**Activity:**
Please copy every line of the records below that holds the word "order".

(Items listed in a dataset)
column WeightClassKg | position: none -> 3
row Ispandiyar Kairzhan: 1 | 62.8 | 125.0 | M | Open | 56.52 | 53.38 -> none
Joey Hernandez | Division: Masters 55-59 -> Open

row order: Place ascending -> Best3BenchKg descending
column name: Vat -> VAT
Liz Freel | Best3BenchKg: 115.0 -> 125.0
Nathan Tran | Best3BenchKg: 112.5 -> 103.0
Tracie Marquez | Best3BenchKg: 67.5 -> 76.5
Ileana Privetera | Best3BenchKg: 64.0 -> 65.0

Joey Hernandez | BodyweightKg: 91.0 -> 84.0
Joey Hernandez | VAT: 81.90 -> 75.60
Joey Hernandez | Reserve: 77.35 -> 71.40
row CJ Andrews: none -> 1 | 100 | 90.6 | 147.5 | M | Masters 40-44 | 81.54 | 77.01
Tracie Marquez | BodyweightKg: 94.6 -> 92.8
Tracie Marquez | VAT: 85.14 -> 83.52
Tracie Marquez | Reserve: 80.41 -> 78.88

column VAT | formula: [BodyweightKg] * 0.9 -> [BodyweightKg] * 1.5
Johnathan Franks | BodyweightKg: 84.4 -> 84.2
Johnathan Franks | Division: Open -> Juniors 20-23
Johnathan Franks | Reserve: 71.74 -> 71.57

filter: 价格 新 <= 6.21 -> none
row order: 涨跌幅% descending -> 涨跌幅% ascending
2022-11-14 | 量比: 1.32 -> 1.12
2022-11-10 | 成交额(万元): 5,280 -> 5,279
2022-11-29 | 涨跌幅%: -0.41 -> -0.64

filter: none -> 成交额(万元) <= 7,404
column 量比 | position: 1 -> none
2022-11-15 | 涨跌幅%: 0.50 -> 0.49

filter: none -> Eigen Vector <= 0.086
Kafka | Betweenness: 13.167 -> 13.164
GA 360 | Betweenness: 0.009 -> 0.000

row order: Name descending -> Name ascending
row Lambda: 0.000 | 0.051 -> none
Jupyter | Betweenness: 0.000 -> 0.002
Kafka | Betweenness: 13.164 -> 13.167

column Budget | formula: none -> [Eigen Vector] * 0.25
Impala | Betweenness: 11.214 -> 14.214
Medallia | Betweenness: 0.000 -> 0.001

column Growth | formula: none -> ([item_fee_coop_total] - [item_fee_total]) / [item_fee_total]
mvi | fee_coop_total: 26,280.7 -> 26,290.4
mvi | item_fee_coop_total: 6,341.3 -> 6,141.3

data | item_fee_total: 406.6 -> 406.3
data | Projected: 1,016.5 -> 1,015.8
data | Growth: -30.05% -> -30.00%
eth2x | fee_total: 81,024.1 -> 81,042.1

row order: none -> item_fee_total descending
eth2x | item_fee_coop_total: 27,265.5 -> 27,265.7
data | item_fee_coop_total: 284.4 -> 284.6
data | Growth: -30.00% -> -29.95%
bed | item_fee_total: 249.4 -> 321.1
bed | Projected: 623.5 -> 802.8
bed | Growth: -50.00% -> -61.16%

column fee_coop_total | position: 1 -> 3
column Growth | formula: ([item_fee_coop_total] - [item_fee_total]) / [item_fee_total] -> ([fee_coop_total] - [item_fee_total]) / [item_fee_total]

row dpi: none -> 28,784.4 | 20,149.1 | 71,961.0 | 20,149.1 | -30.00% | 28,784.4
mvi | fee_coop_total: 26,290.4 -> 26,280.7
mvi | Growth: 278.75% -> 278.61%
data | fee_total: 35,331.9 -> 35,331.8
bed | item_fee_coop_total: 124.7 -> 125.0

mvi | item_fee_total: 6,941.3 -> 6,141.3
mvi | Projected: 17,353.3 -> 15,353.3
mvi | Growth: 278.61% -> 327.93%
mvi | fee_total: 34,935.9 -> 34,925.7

**Answer to this task:**
row order: Place ascending -> Best3BenchKg descending
row order: 涨跌幅% descending -> 涨跌幅% ascending
row order: Name descending -> Name ascending
row order: none -> item_fee_total descending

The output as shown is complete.